Supplied entries
::::::

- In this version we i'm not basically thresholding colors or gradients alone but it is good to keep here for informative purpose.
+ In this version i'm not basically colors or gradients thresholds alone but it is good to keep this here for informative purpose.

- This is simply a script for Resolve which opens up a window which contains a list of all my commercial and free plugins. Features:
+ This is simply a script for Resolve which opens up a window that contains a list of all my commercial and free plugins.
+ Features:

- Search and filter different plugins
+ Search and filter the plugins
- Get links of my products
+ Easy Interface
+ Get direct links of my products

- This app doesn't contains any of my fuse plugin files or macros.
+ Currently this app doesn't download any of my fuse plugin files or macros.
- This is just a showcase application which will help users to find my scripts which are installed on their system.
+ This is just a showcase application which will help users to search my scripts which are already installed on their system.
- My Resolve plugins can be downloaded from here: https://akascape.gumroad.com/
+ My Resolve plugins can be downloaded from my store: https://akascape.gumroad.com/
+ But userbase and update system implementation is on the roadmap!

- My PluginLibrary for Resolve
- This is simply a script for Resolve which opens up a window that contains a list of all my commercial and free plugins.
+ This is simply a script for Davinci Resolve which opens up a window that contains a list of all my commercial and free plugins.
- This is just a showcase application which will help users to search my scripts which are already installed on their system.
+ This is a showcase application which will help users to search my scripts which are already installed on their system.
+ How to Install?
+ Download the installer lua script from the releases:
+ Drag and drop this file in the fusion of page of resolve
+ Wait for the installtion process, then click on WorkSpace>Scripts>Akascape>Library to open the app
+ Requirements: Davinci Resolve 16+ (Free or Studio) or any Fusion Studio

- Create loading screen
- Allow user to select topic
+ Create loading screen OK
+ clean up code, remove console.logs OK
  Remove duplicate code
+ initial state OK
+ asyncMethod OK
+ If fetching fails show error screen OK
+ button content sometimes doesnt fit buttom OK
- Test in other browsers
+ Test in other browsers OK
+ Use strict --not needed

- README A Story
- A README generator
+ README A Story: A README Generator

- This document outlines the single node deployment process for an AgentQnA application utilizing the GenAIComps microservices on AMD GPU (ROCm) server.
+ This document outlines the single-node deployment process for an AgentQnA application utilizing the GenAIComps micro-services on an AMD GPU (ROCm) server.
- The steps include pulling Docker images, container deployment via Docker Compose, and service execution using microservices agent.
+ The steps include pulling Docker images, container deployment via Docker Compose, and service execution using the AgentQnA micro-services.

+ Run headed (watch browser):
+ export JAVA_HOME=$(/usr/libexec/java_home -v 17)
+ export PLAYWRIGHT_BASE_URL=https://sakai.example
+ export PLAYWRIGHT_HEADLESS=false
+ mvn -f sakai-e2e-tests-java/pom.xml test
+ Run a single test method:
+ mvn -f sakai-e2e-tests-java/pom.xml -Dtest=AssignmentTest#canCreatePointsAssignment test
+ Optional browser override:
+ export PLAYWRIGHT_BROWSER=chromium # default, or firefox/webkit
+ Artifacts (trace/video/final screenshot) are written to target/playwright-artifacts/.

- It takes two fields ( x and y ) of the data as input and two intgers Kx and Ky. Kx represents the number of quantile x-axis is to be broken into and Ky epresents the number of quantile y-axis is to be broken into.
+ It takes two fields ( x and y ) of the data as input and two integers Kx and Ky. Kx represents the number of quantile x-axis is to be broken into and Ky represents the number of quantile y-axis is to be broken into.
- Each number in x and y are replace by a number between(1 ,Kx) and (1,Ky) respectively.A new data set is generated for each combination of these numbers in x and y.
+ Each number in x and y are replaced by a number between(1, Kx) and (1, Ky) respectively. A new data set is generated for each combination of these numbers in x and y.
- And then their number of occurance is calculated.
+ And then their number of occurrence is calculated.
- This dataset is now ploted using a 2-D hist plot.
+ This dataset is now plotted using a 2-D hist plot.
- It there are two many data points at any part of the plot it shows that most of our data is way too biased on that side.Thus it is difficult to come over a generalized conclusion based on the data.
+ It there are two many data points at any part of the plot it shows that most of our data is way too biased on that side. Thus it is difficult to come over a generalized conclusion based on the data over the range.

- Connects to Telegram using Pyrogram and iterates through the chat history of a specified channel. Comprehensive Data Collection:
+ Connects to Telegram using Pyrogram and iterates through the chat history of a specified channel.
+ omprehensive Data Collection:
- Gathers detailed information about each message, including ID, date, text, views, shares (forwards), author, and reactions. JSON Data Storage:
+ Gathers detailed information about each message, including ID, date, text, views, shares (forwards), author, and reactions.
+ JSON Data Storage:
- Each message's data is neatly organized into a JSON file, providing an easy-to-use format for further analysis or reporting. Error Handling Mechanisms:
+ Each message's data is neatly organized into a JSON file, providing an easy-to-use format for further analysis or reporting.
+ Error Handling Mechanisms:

::::::

Brief
For the entries above, give only the number of lines that contain the word "pulling".

Completed exercise
2